Instructions for the task – Note on the material below: return exactly the lines from the line that holds "position: absolute;" through the line that holds "box-sizing:border-box;", and leave out each picture.

Data for this exercise –
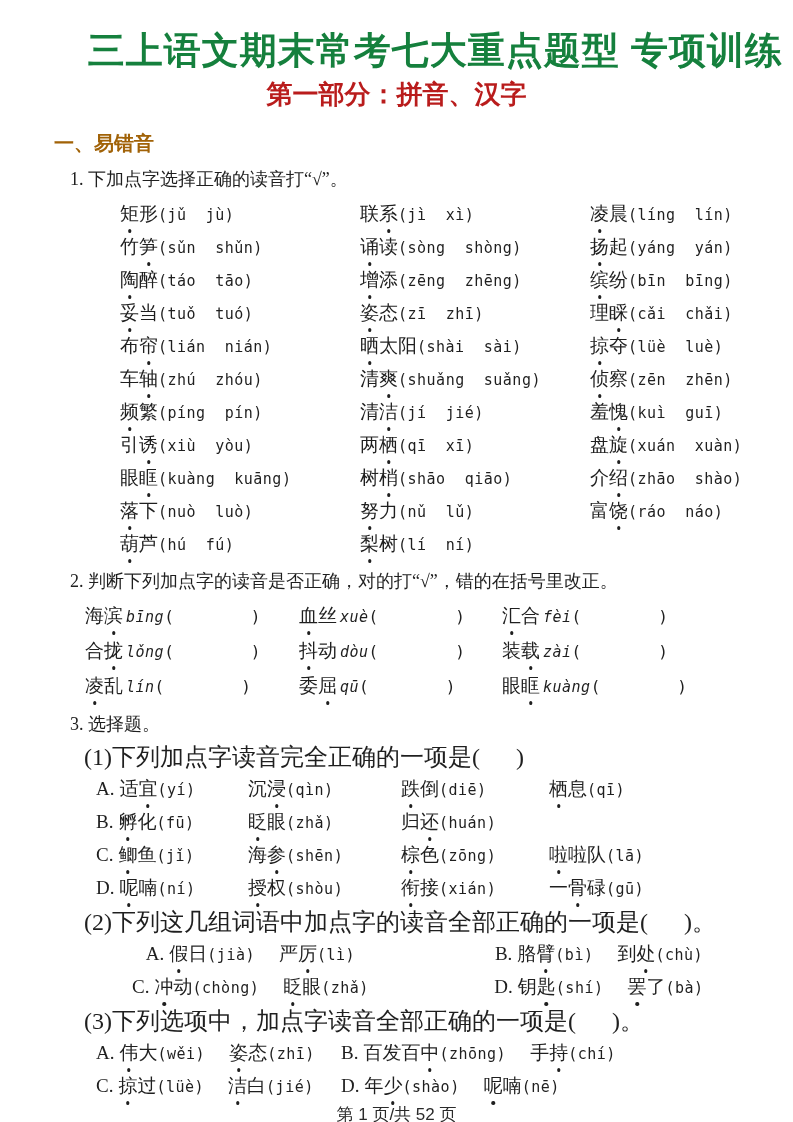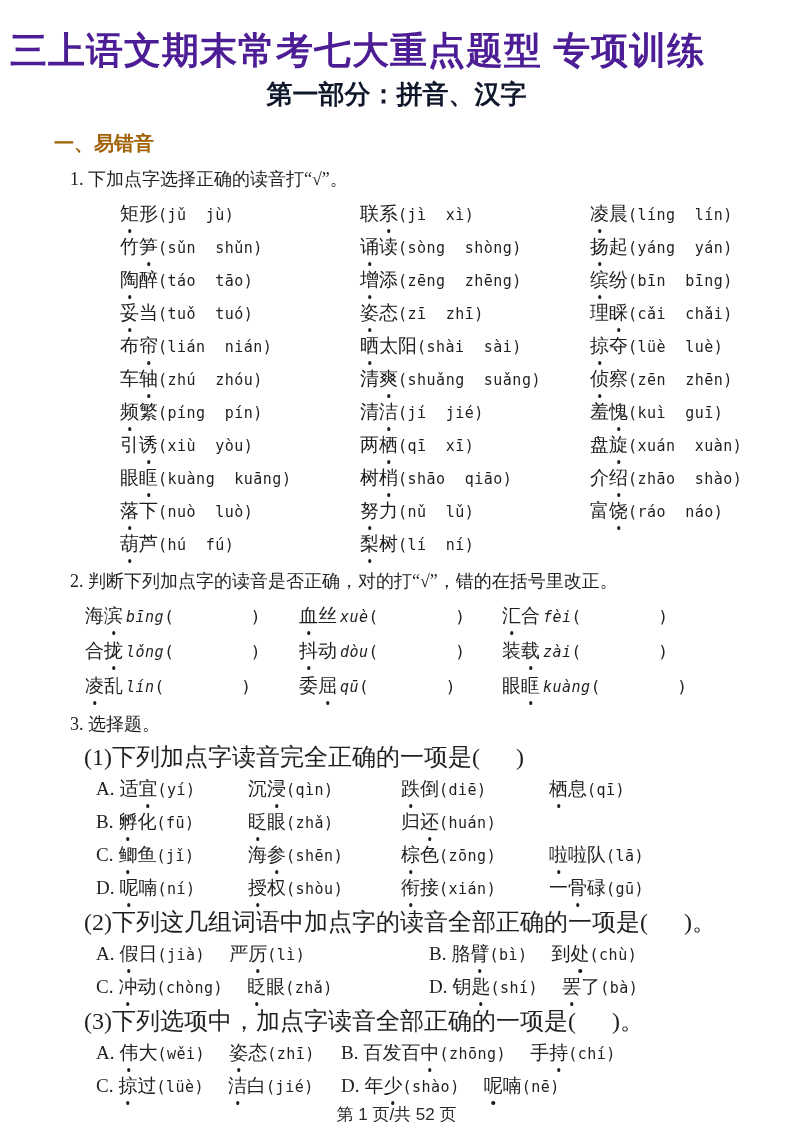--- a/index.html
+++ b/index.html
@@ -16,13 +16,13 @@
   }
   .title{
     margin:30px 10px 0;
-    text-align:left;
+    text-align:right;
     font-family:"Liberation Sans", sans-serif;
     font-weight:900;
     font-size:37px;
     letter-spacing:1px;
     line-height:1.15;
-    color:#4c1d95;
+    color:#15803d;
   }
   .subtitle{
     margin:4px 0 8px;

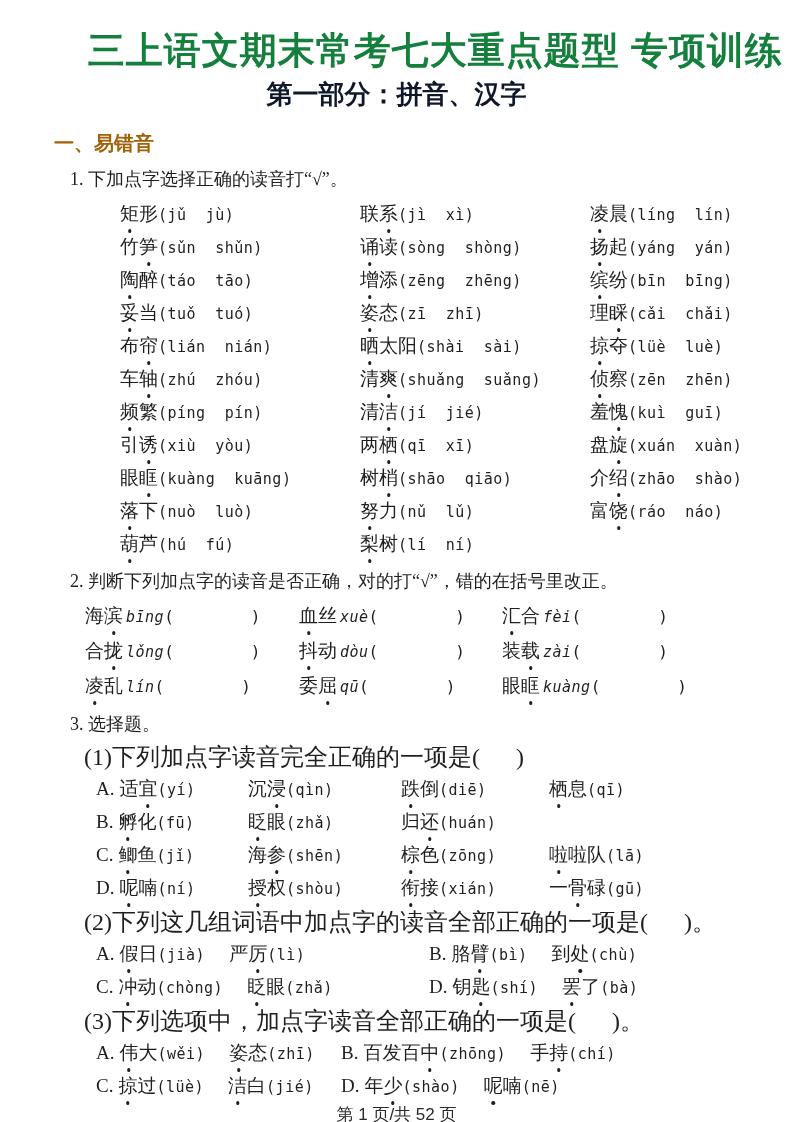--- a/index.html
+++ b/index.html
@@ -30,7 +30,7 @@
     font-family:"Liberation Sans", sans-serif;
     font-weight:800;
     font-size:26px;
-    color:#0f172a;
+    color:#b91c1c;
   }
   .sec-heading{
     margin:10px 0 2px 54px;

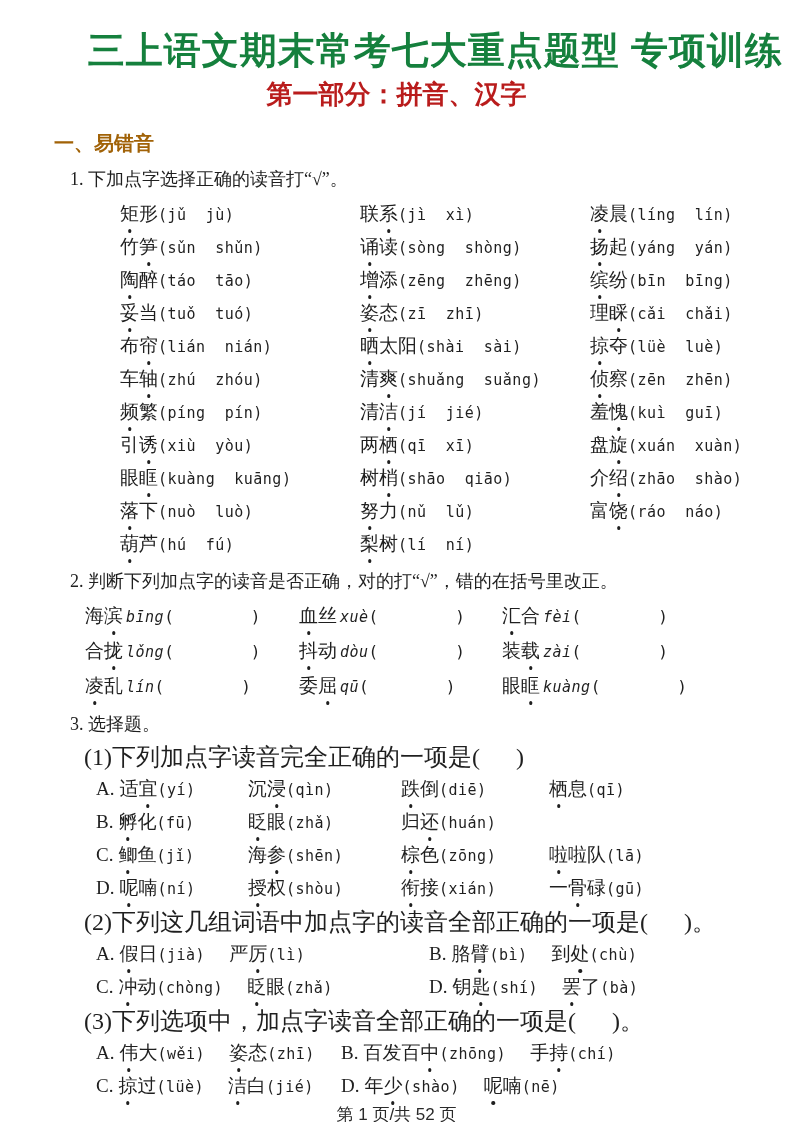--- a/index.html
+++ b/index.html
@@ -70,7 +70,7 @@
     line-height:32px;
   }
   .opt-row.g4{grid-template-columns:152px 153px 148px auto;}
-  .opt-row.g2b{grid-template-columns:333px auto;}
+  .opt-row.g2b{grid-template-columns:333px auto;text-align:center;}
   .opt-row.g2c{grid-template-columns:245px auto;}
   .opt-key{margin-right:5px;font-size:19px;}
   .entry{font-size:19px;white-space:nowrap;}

* * *

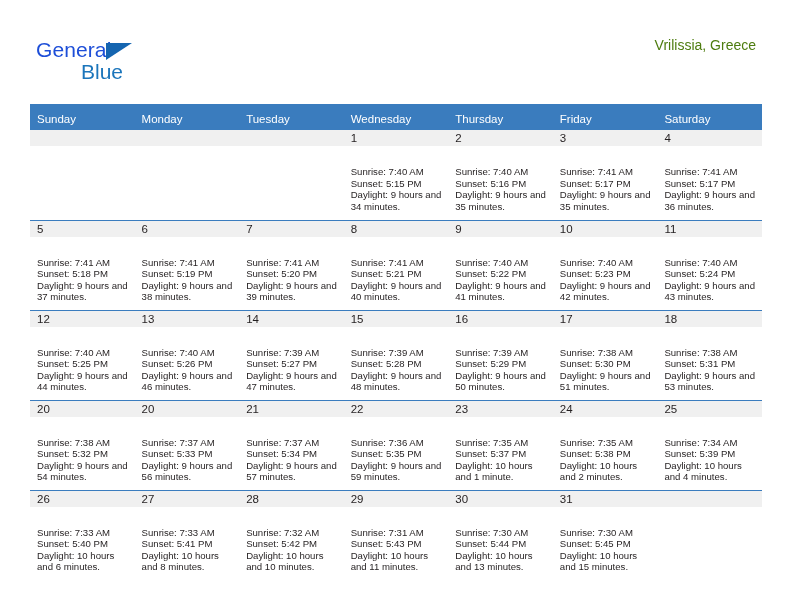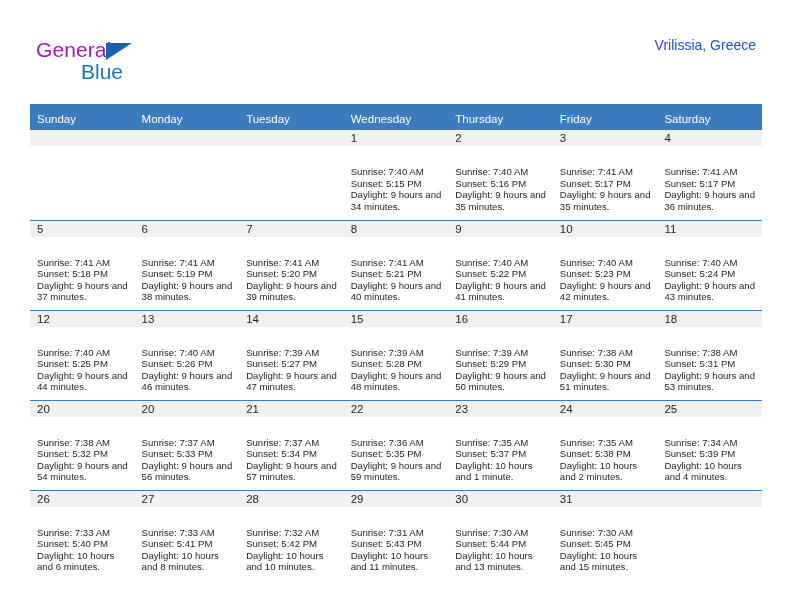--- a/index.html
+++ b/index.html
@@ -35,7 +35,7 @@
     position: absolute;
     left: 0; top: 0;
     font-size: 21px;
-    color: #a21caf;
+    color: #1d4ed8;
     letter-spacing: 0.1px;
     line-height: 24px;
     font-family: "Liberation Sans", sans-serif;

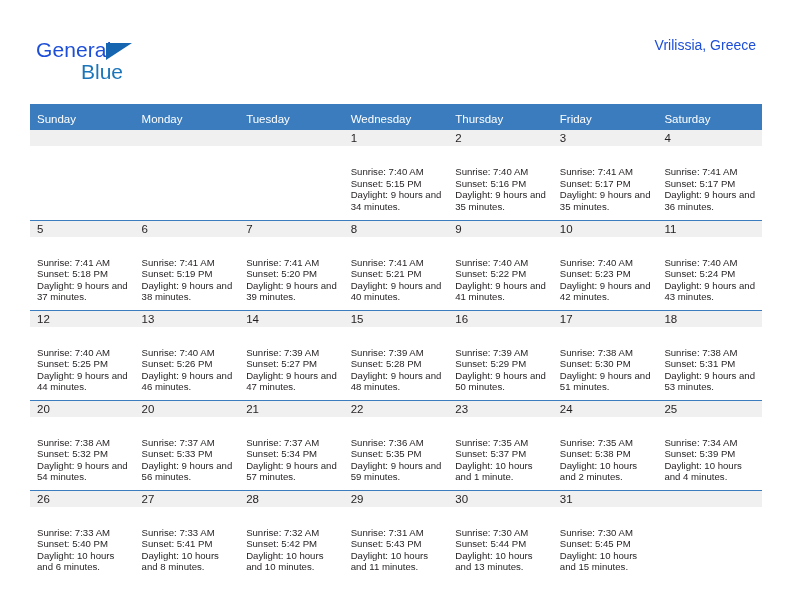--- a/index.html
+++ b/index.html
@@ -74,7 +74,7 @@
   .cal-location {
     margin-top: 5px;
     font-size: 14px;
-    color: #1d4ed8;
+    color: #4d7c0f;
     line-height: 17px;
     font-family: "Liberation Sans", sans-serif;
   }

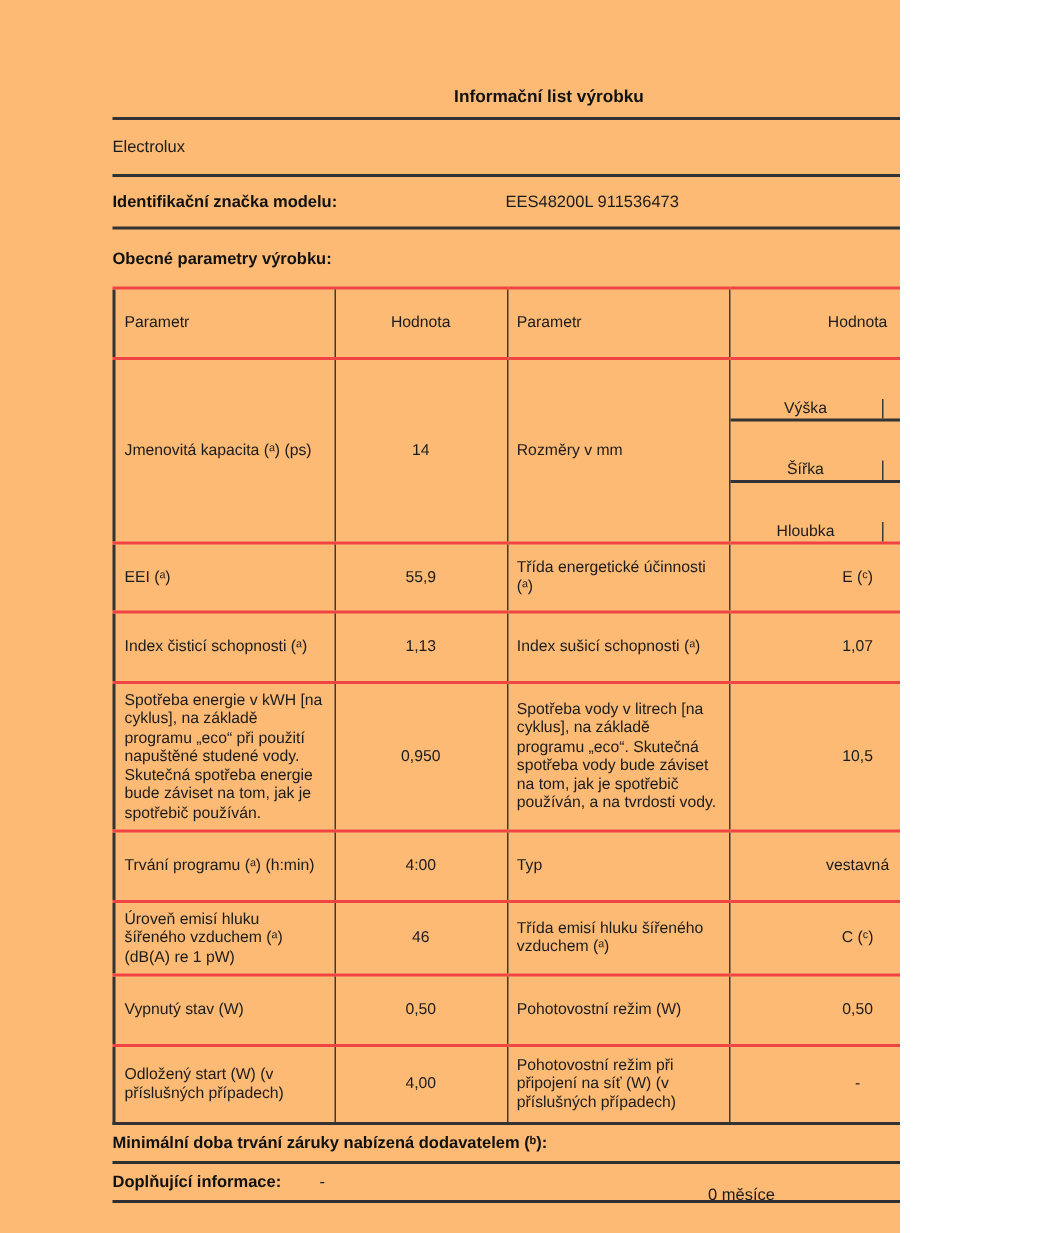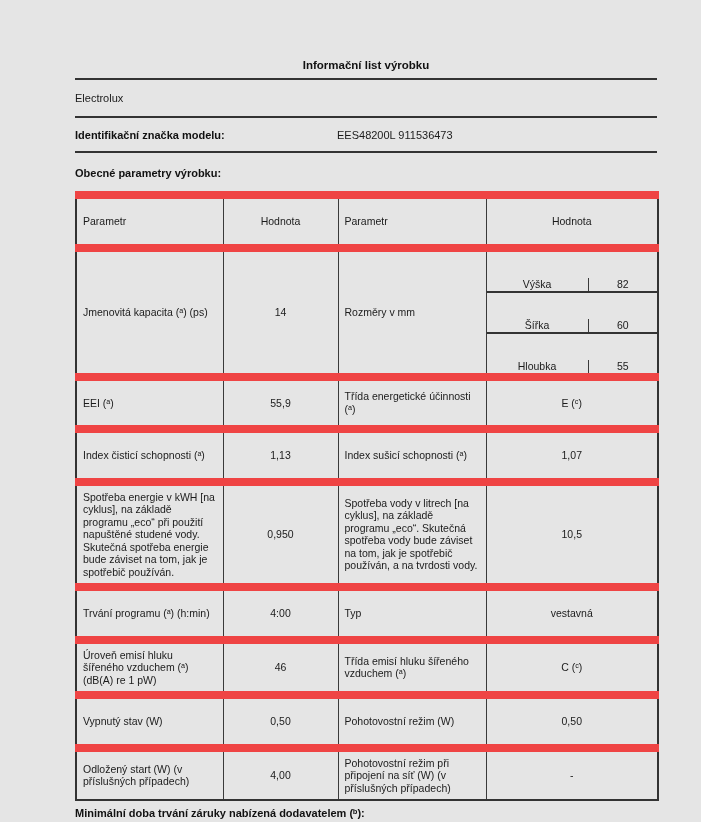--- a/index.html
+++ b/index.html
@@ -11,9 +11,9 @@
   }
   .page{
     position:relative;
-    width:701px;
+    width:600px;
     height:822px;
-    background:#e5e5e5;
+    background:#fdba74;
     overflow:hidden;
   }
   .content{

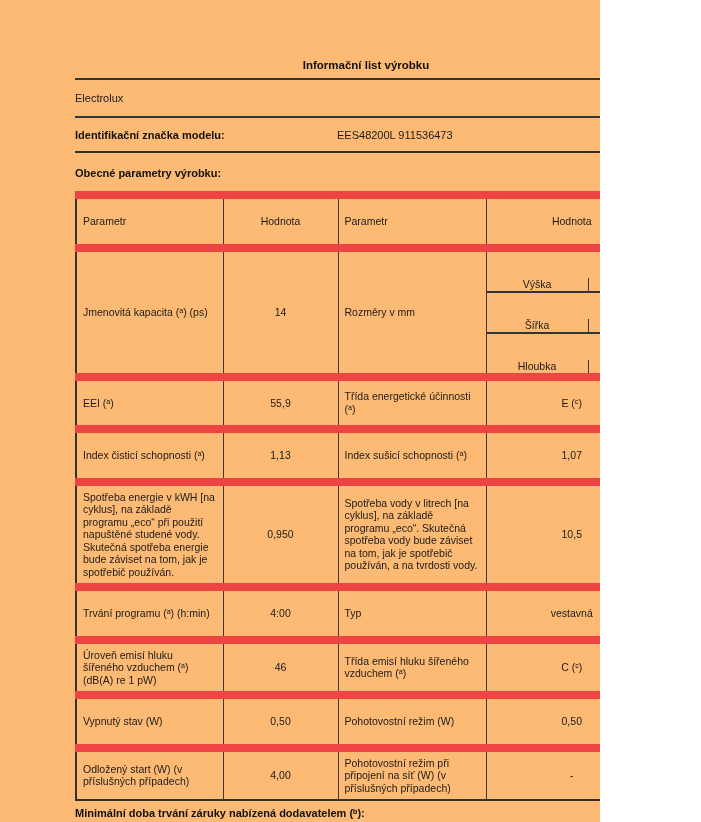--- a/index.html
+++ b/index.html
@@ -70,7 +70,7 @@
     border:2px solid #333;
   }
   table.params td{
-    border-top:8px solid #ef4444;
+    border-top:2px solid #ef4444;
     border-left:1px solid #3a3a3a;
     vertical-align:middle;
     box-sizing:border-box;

Task response –
     position: absolute;
     left: 0; top: 0;
     font-size: 21px;
-    color: #a21caf;
+    color: #1d4ed8;
     letter-spacing: 0.1px;
     line-height: 24px;
     font-family: "Liberation Sans", sans-serif;

--- a/index.html
+++ b/index.html
@@ -74,7 +74,7 @@
   .cal-location {
     margin-top: 5px;
     font-size: 14px;
-    color: #1d4ed8;
+    color: #4d7c0f;
     line-height: 17px;
     font-family: "Liberation Sans", sans-serif;
   }

--- a/index.html
+++ b/index.html
@@ -11,9 +11,9 @@
   }
   .page{
     position:relative;
-    width:701px;
+    width:600px;
     height:822px;
-    background:#e5e5e5;
+    background:#fdba74;
     overflow:hidden;
   }
   .content{

--- a/index.html
+++ b/index.html
@@ -70,7 +70,7 @@
     border:2px solid #333;
   }
   table.params td{
-    border-top:8px solid #ef4444;
+    border-top:2px solid #ef4444;
     border-left:1px solid #3a3a3a;
     vertical-align:middle;
     box-sizing:border-box;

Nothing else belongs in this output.